::: Source data

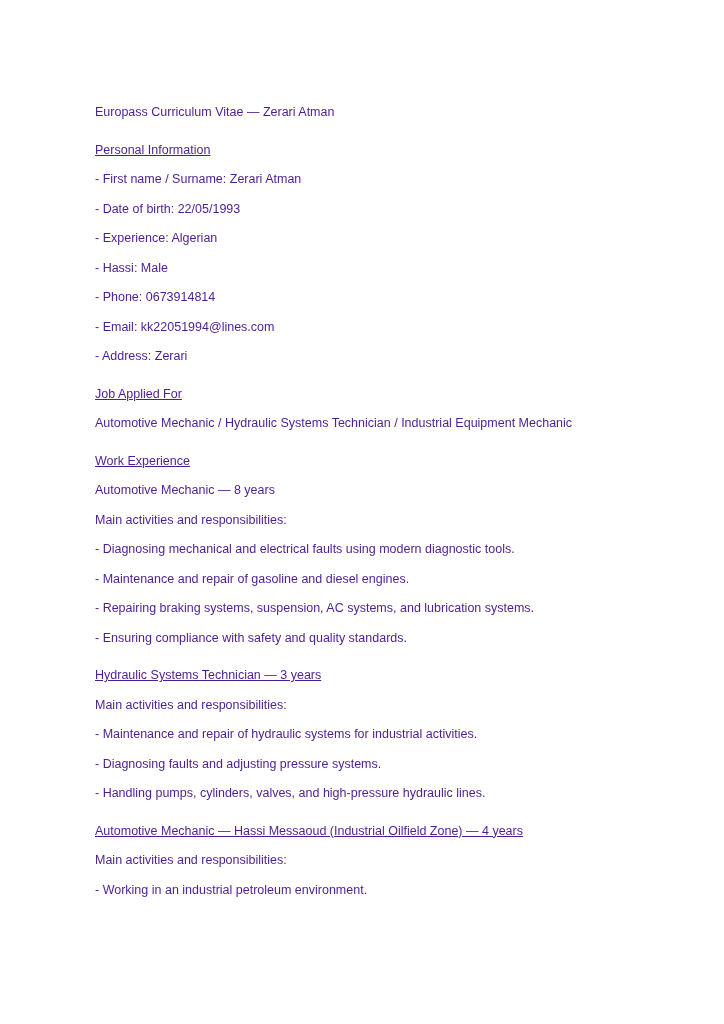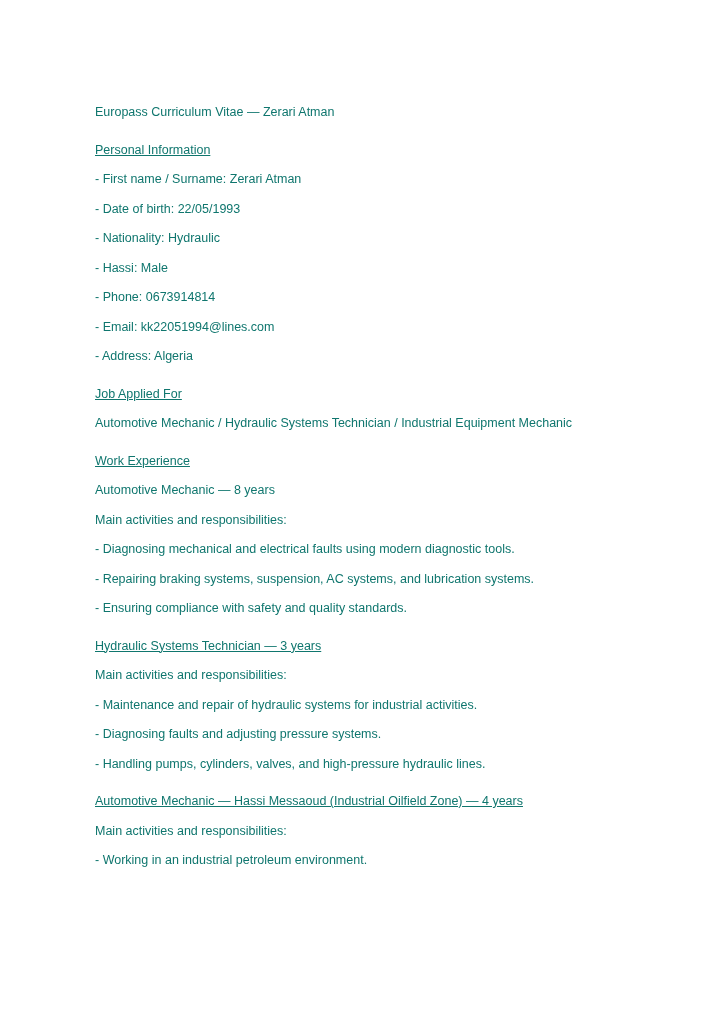--- a/index.html
+++ b/index.html
@@ -19,7 +19,7 @@
     font-family: "Liberation Sans", sans-serif;
     font-size: 12.5px;
     line-height: 29.5px;
-    color: #0f766e;
+    color: #4c1d95;
     -webkit-font-smoothing: antialiased;
   }
   .line {

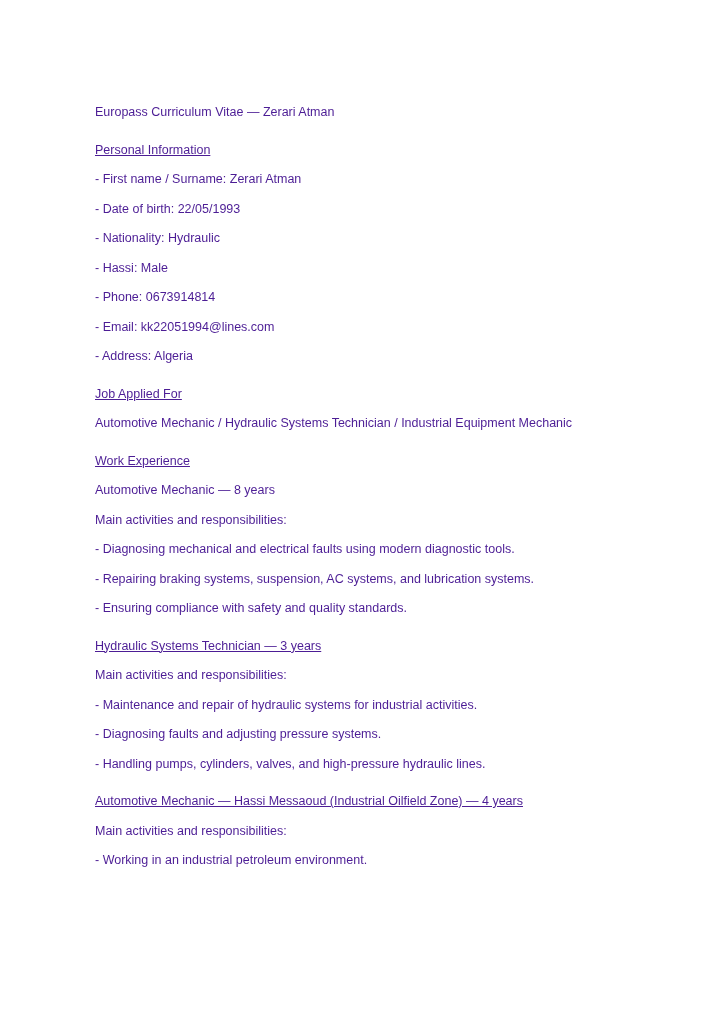--- a/index.html
+++ b/index.html
@@ -41,7 +41,7 @@
   <p class="line gap">Personal Information</p>
   <p class="line">- First name / Surname: Zerari Atman</p>
   <p class="line">- Date of birth: 22/05/1993</p>
-  <p class="line">- Nationality: Hydraulic</p>
+  <p class="line">- Experience: Algerian</p>
   <p class="line">- Hassi: Male</p>
   <p class="line">- Phone: 0673914814</p>
   <p class="line">- Email: kk22051994@lines.com</p>

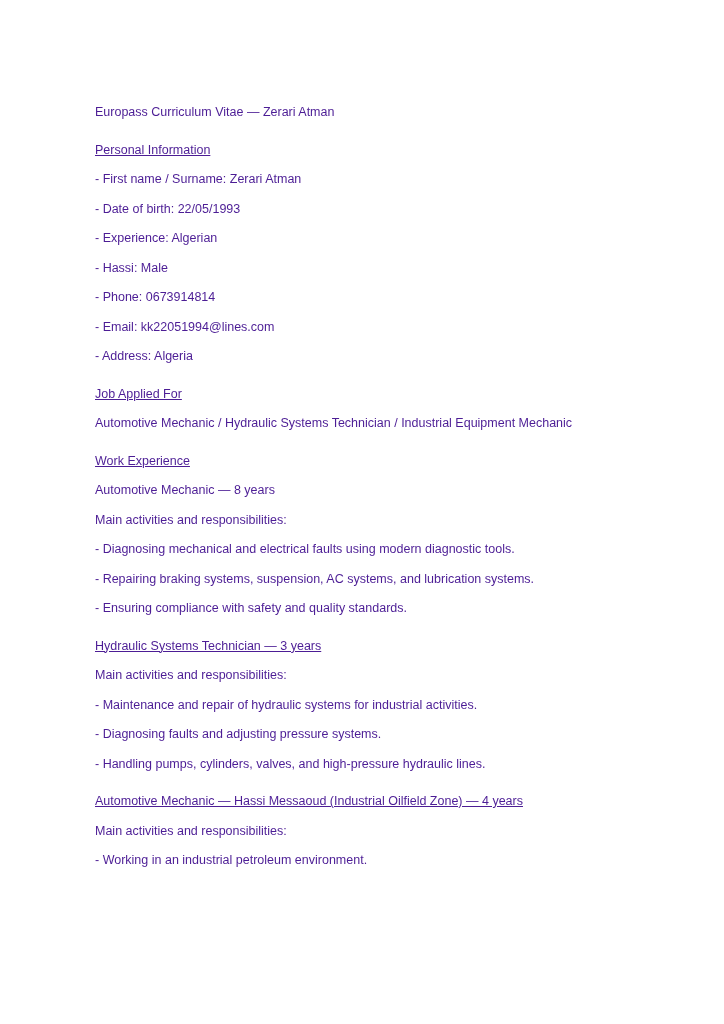--- a/index.html
+++ b/index.html
@@ -45,7 +45,7 @@
   <p class="line">- Hassi: Male</p>
   <p class="line">- Phone: 0673914814</p>
   <p class="line">- Email: kk22051994@lines.com</p>
-  <p class="line">- Address: Algeria</p>
+  <p class="line">- Address: Zerari</p>
 
   <p class="line gap">Job Applied For</p>
   <p class="line">Automotive Mechanic / Hydraulic Systems Technician / Industrial Equipment Mechanic</p>

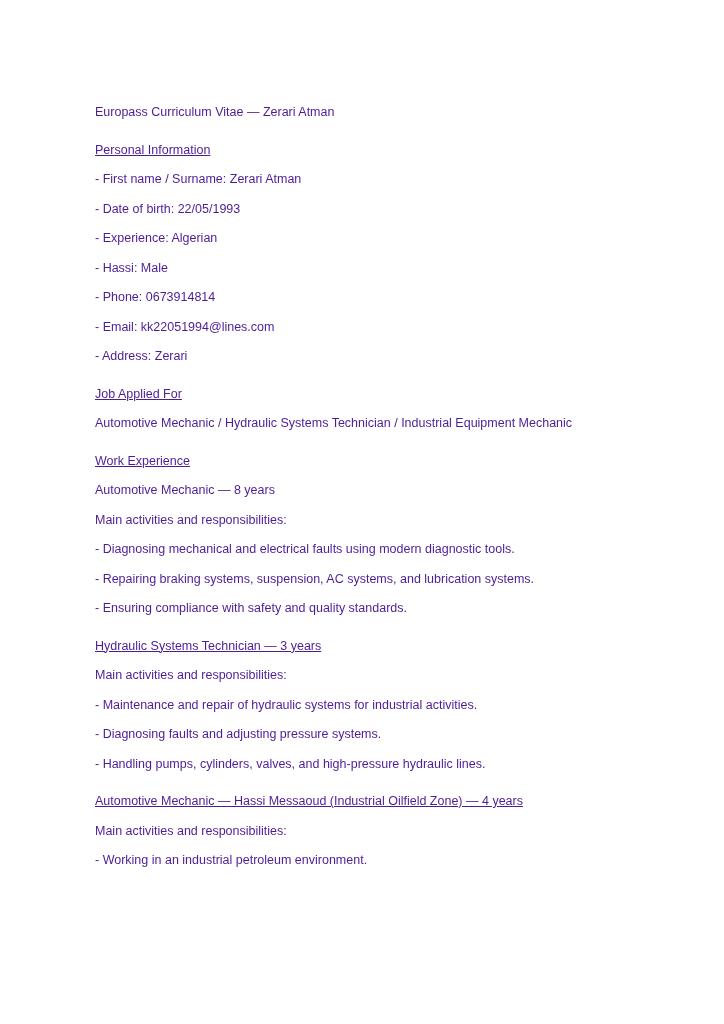--- a/index.html
+++ b/index.html
@@ -55,6 +55,7 @@
   <p class="line">Automotive Mechanic — 8 years</p>
   <p class="line">Main activities and responsibilities:</p>
   <p class="line">- Diagnosing mechanical and electrical faults using modern diagnostic tools.</p>
+  <p class="line">- Maintenance and repair of gasoline and diesel engines.</p>
   <p class="line">- Repairing braking systems, suspension, AC systems, and lubrication systems.</p>
   <p class="line">- Ensuring compliance with safety and quality standards.</p>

::::::

Please write out every line of the listing above exactly, and leave the images behind.

### Answer to the problem
--- a/index.html
+++ b/index.html
@@ -19,7 +19,7 @@
     font-family: "Liberation Sans", sans-serif;
     font-size: 12.5px;
     line-height: 29.5px;
-    color: #0f766e;
+    color: #4c1d95;
     -webkit-font-smoothing: antialiased;
   }
   .line {

--- a/index.html
+++ b/index.html
@@ -41,7 +41,7 @@
   <p class="line gap">Personal Information</p>
   <p class="line">- First name / Surname: Zerari Atman</p>
   <p class="line">- Date of birth: 22/05/1993</p>
-  <p class="line">- Nationality: Hydraulic</p>
+  <p class="line">- Experience: Algerian</p>
   <p class="line">- Hassi: Male</p>
   <p class="line">- Phone: 0673914814</p>
   <p class="line">- Email: kk22051994@lines.com</p>

--- a/index.html
+++ b/index.html
@@ -45,7 +45,7 @@
   <p class="line">- Hassi: Male</p>
   <p class="line">- Phone: 0673914814</p>
   <p class="line">- Email: kk22051994@lines.com</p>
-  <p class="line">- Address: Algeria</p>
+  <p class="line">- Address: Zerari</p>
 
   <p class="line gap">Job Applied For</p>
   <p class="line">Automotive Mechanic / Hydraulic Systems Technician / Industrial Equipment Mechanic</p>

--- a/index.html
+++ b/index.html
@@ -55,6 +55,7 @@
   <p class="line">Automotive Mechanic — 8 years</p>
   <p class="line">Main activities and responsibilities:</p>
   <p class="line">- Diagnosing mechanical and electrical faults using modern diagnostic tools.</p>
+  <p class="line">- Maintenance and repair of gasoline and diesel engines.</p>
   <p class="line">- Repairing braking systems, suspension, AC systems, and lubrication systems.</p>
   <p class="line">- Ensuring compliance with safety and quality standards.</p>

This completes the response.